Garbage in, Garbage out
mcantor@us.ibm.com
Tags:
distributions.
douglas
random
gigo
bayesian
forecasts
hubbard
variables
3,471 Views
One of the common criticisms of estimation methods is that the calculation is no better than the assumptions: garbage in, garbage out (affectionately known as GIGO). That is, if you make poor or dishonest assumptions then you will get misleading forecasts. It is especially egregious that occasionally someone might take advantage of the system by gaming the system and intentionally feeding assumptions that lead to false forecasts to get a desired business decision.
However, estimation is an essential part of any disciplined funding decision process (such as program portfolio management). The funding decision relies on estimates of the costs and benefits. But for reasons just described, estimation is suspect.

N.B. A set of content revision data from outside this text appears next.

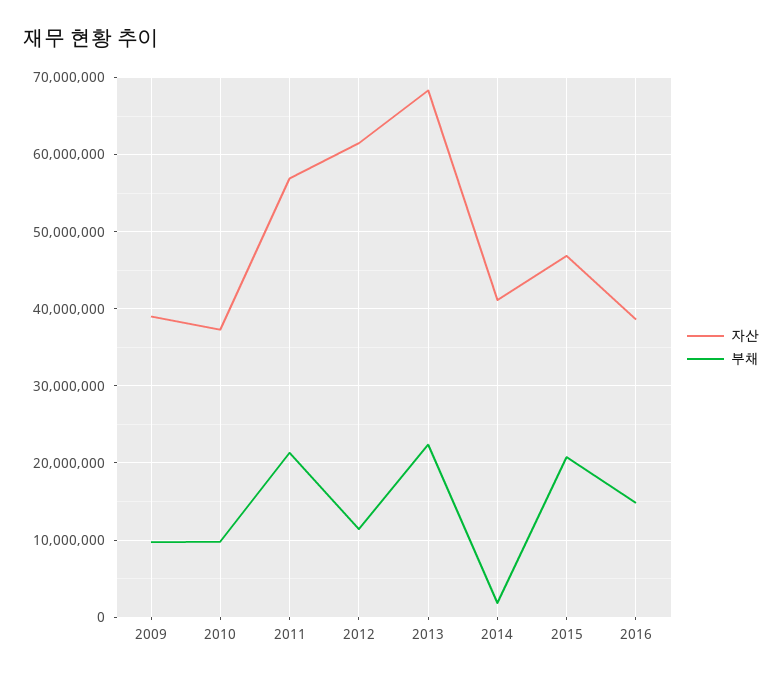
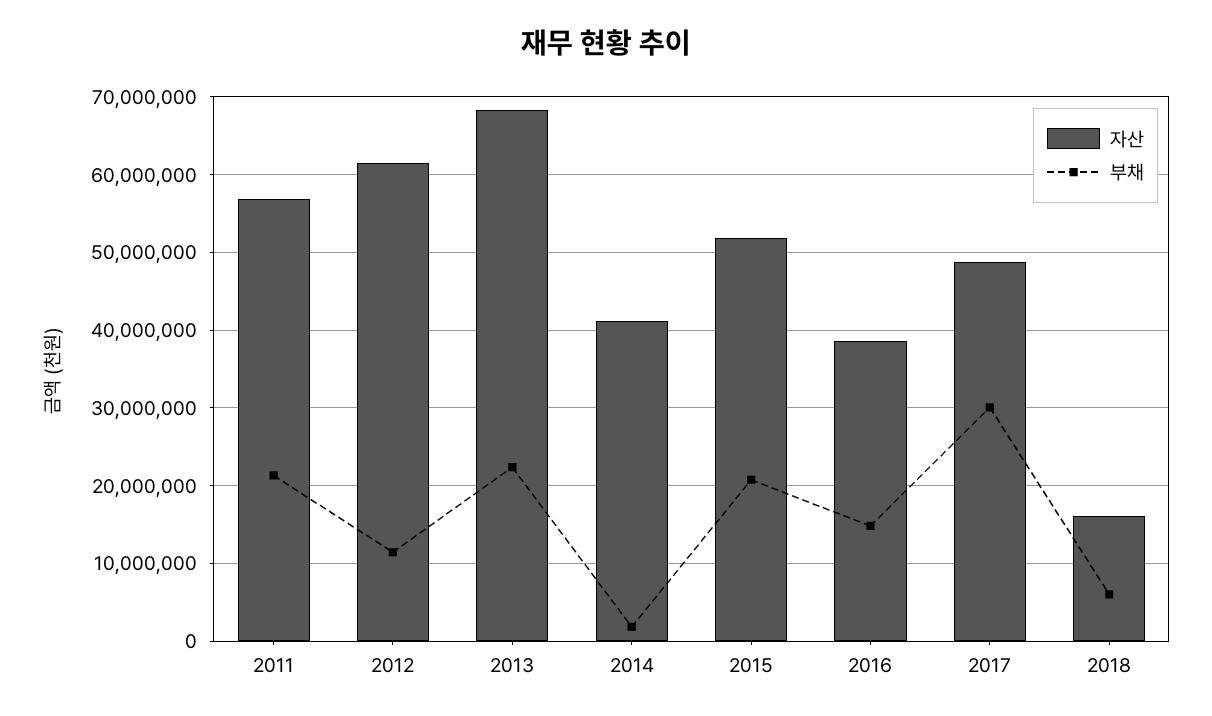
자산, 2009: 39000000 -> none
부채, 2009: 10000000 -> none
자산, 2010: 37000000 -> none
부채, 2010: 10000000 -> none
자산, 2015: 47000000 -> 52000000
자산, 2017: none -> 49000000
부채, 2017: none -> 30000000
자산, 2018: none -> 16000000
부채, 2018: none -> 6000000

So, what to do? I suggest the answer is not to abandon estimation; the answer is the not input garbage, or if you do, detect it as soon as possible to minimize the damage.
First note that the future costs and benefits are uncertain,
so any serious approach to the GIGO
problem is to treat the assumptions as random variables with probability distributions and work from there. Generally, this allows one to use the limited information at hand to enter the assumptions and calculate
the forecasts.
Douglas Hubbard, in How to Measure Anything, gives us one way to proceed. Briefly, when an uncertain value is needed, ask the subject matter expert (sme) to give not one but three values: low, high, and expected. The three values may be used to specify random variables with triangular distributions [ref].
In this case, the greater the difference between the high and low values, the wider the triangular distribution of the estimate reflecting the uncertainty of the sme who is honestly making the assumptions.
One can use the random variables as values in the estimation algorithm using Monte Carlo by repeatedly replacing the single values with sampled values of the triangular distributions and assembling the distribution of the estimated value. Note the estimate is again just as good as the assumptions, however we assess our faith in the estimate by the width of the 10%90% range of its distribution.
For example, one might estimate to the total time for completing s project by a project by entering, for each task, the least time, the most time, and the most likely time. Then one could apply Monte Carlo simulation or more or more elementary methods to rollup the estimates to compute the distribution of the time to complete.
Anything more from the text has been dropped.